### TASK GOAL
Filter this data down to the lines that hold "підкреслити", and copy them.

□ □ □

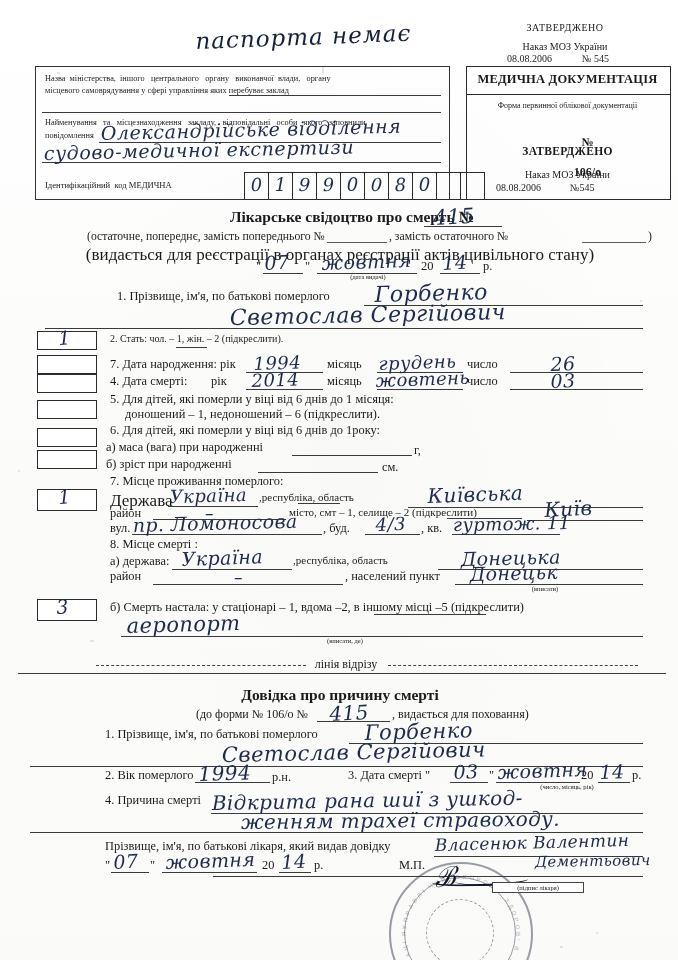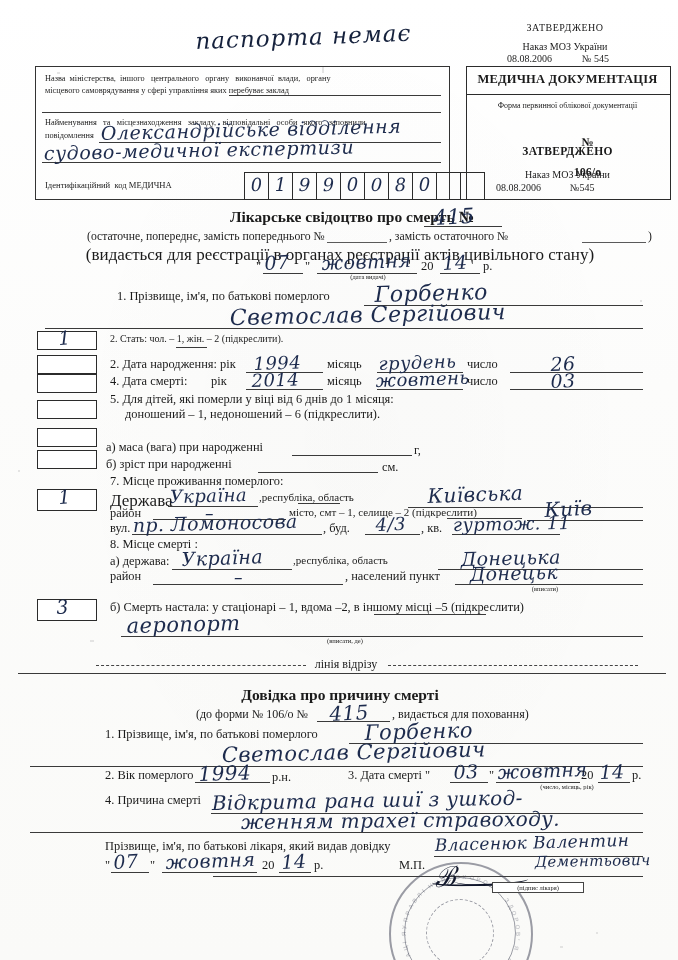--- a/index.html
+++ b/index.html
@@ -289,7 +289,7 @@
   <div class="t" style="left:110px;top:333px;font-size:10px;">2. Стать: чол. – 1, жін. – 2 (підкреслити).</div>
   <div class="rule" style="left:176px;top:347px;width:31px;"></div>
 
-  <div class="t" style="left:110px;top:357px;font-size:12.4px;">2. Дата народження: рік</div>
+  <div class="t" style="left:110px;top:357px;font-size:12.4px;">7. Дата народження: рік</div>
   <div class="rule" style="left:246px;top:372px;width:77px;"></div>
   <div class="hw ink" style="left:254px;top:353px;font-size:18px;transform:rotate(-2deg);">1994</div>
   <div class="t" style="left:327px;top:357px;font-size:12.4px;">місяць</div>

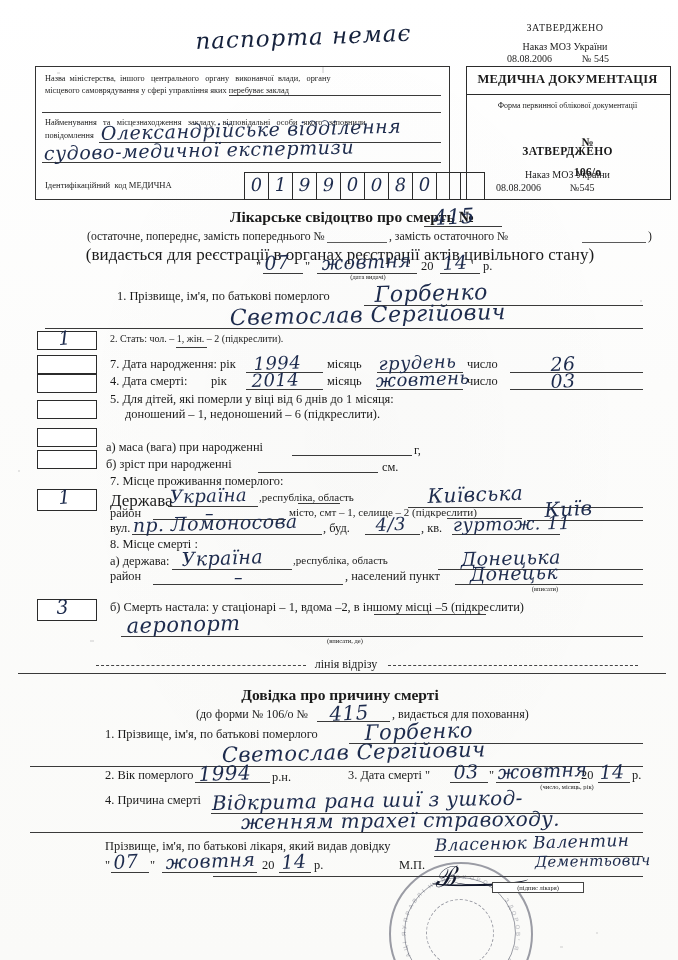--- a/index.html
+++ b/index.html
@@ -313,6 +313,7 @@
   <div class="t" style="left:110px;top:392px;font-size:12.4px;">5. Для дітей, які померли у віці від 6 днів до 1 місяця:</div>
   <div class="t" style="left:125px;top:407px;font-size:12.4px;">доношений – 1, недоношений – 6 (підкреслити).</div>
 
+  <div class="t" style="left:110px;top:423px;font-size:12.4px;">6. Для дітей, які померли у віці від 6 днів до 1року:</div>
   <div class="t" style="left:106px;top:440px;font-size:12.4px;">а) маса (вага) при народженні</div>
   <div class="rule" style="left:292px;top:455px;width:120px;"></div>
   <div class="hw ink" style="left:300px;top:438px;font-size:17px;"></div>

□ □ □

### ANSWER TO THE EXERCISE
   <div class="t" style="left:110px;top:333px;font-size:10px;">2. Стать: чол. – 1, жін. – 2 (підкреслити).</div>
   <div class="t" style="left:125px;top:407px;font-size:12.4px;">доношений – 1, недоношений – 6 (підкреслити).</div>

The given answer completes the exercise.